Blameless postmortems only work if we assume that everyone involved in an incident had good intentions. This ties in with the Retrospective Prime Directive (a postmortem is a special form of a retrospective), which says:
Regardless of what we discover, we understand and truly believe that everyone did the best job they could, given what they knew at the time, their skills and abilities, the resources available, and the situation at hand.
Human error is NOT a root cause.
We should rather look for flaws in systems and processes – the causes contributing to failure – and implement measures so that the same issues don’t happen again. It requires systems thinking, which focuses on cyclical rather than linear cause and effect, to view the system as a whole in order to find out how it drifted into failure – both at a technical and organizational level.
Here’s one of my favorite passages on the topic, taken from the SRE book:
When postmortems shift from allocating blame to investigating the systematic reasons why an individual or team had incomplete or incorrect information, effective prevention plans can be put in place. You can’t “fix” people, but you can fix systems and processes to better support people making the right choices when designing and maintaining complex systems.
Does this mean that operators are off the hook? No, not at all. They’re the ones with the most knowledge surrounding the incident. For example, they know first-hand how the system failed in surprising ways. Hence, they’re responsible for finding ways to make the system more resilient – including writing a postmortem.
Practical example
Let’s wrap this up with an example from an actual postmortem.
Last time I told you a story about a recent outage at Jimdo. In a nutshell: To fix a broken deployment of our API service, I wanted to delete the corresponding ECS service in our AWS staging account. Unfortunately, I actually removed the service in our production account, causing our API to be down for half an hour. Oops!
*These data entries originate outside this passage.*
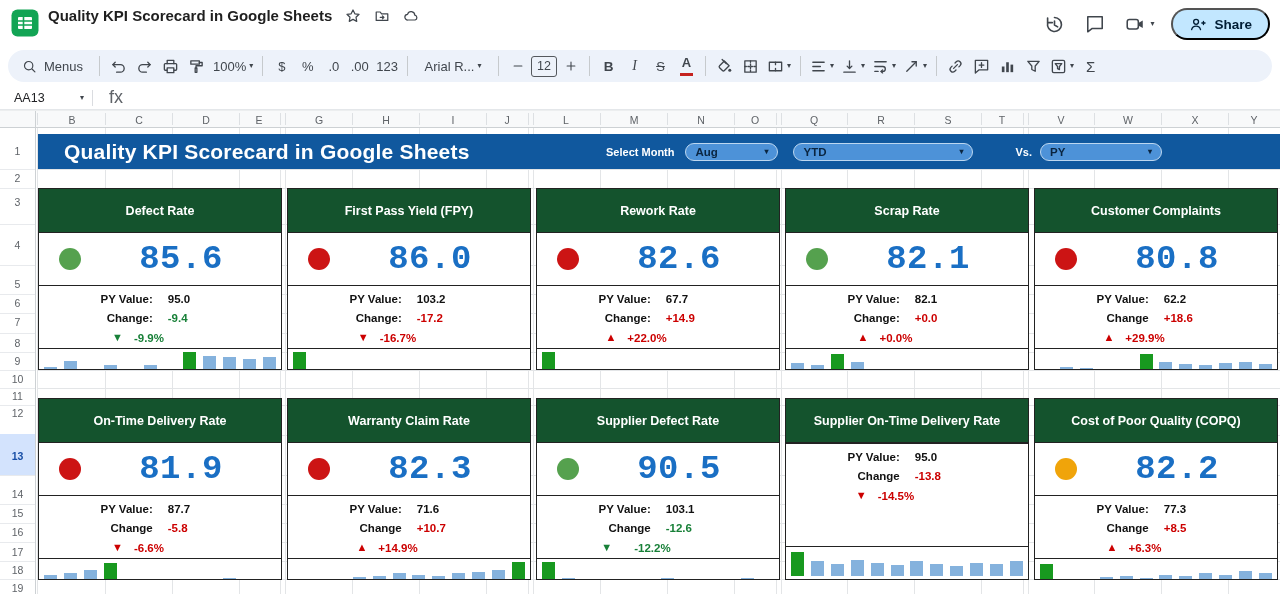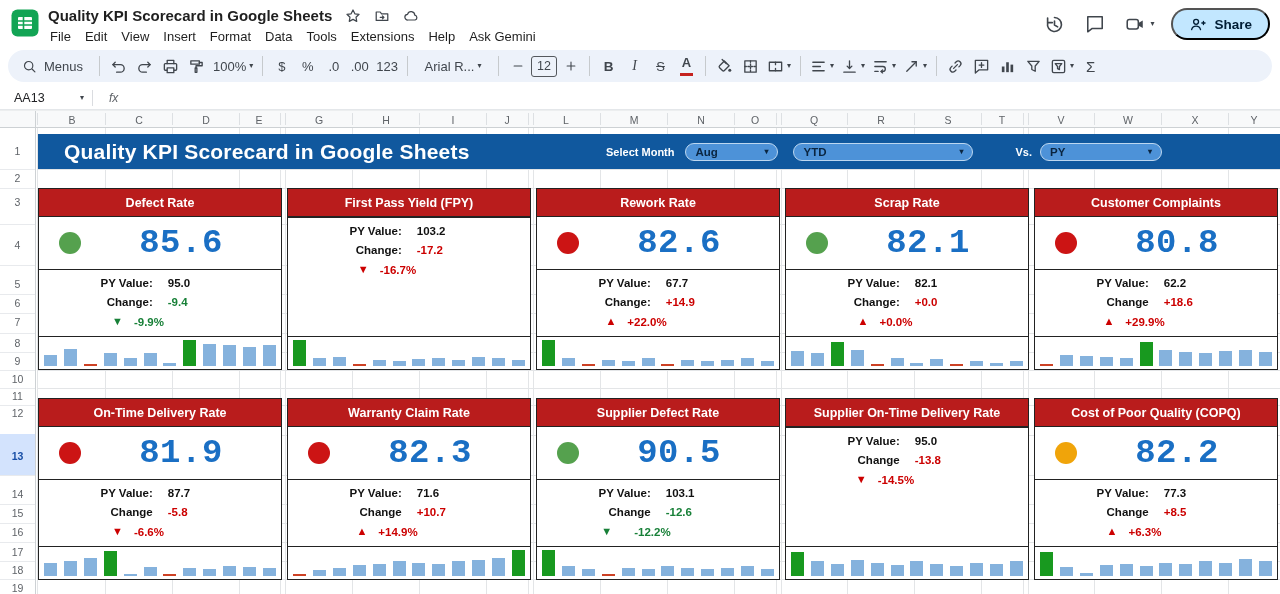"File" nav.menubar { html: <nav> <span>File</span> <span>Edit</span> <span>View</span> <span>Insert</span> <span>Format</span> <span>Data</span> <span>Tools</span> <span>Extensions</span> <span>Help</span> <span>Ask Gemini</span> </nav> -> none }
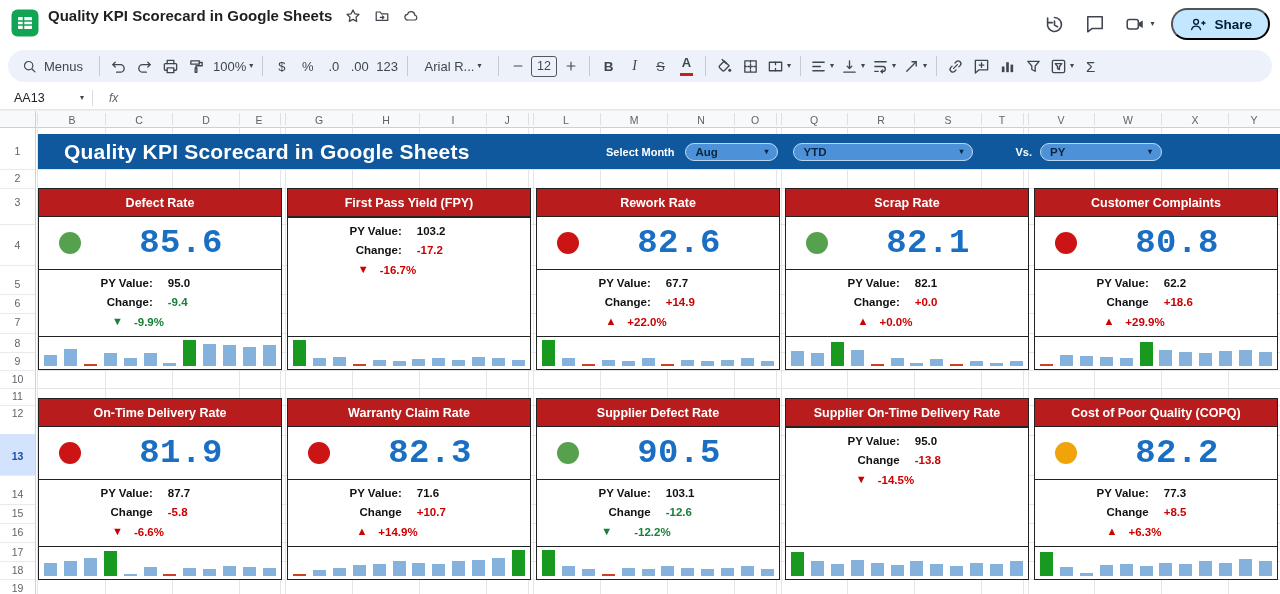"fx" .fx { font-size: 12px -> 18px; font-style: italic -> none }
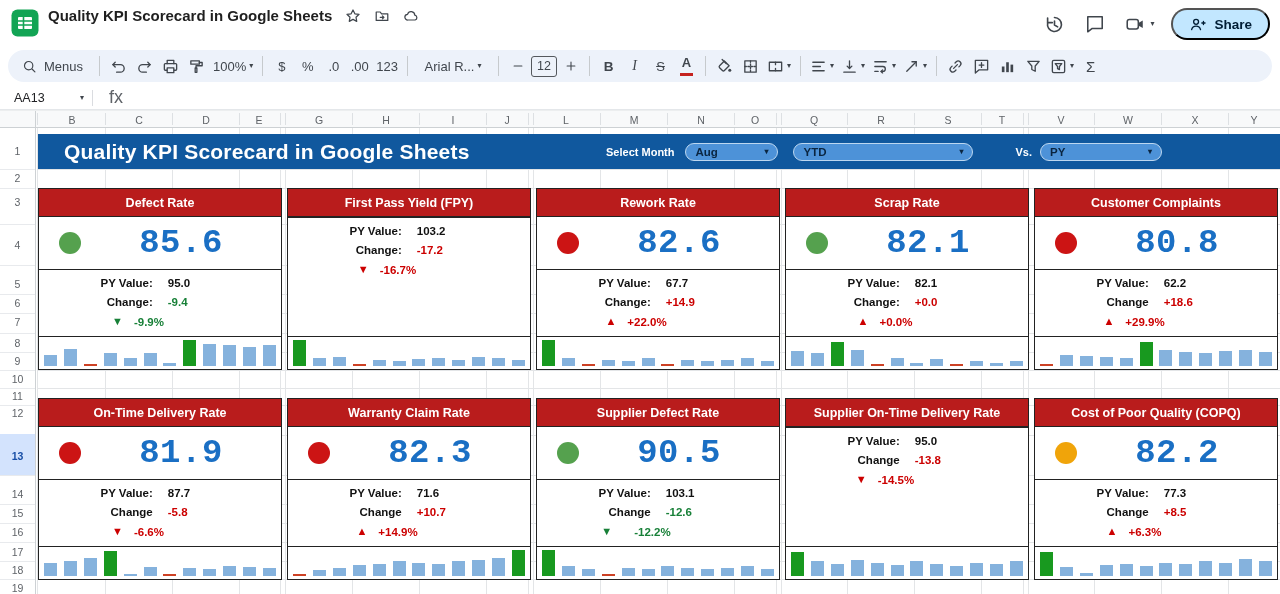"Defect Rate" .card-header { background: #b91c1c -> #14532d; height: 28px -> 44px }
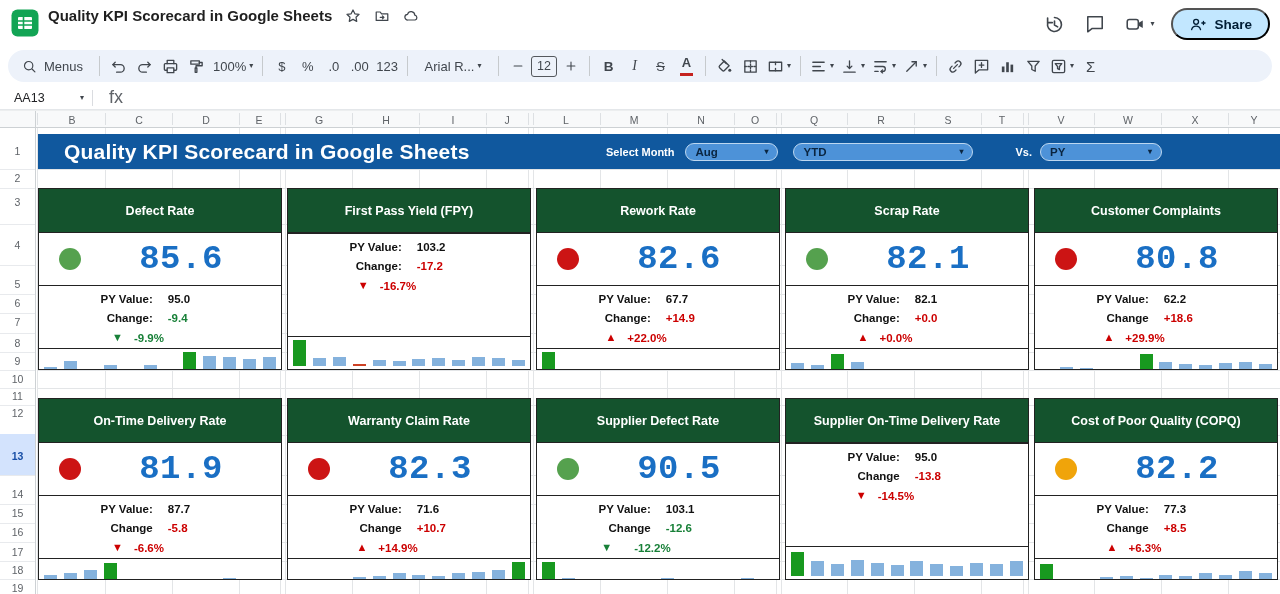"86.0" div.card-value { html: none -> <div> <span></span> <span>86.0</span> </div> }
In the postmortem that followed, we identified two root causes:
- The tool we’re using to log into AWS accounts made it difficult to figure out in which account one operates. This contributed to deleting the ECS service in the wrong account. (We subsequently improved the tool to show more helpful environment information.)
- The component that deploys services to our PaaS didn’t notice that the underlying ECS service was gone and still tried to update the (non-existing) service – which failed. This made it impossible to re-deploy the API service without manually removing all remaining pieces of the original service. (We’ve since fixed the operation to be idempotent.)
I’m sure that if we had looked closer, we would have found more root causes contributing to the failure, but we stopped here, made our homework, and moved on.
One more time: You can’t fix people, but you can fix systems and processes to better support them.
Keep this in mind when you write your next postmortem.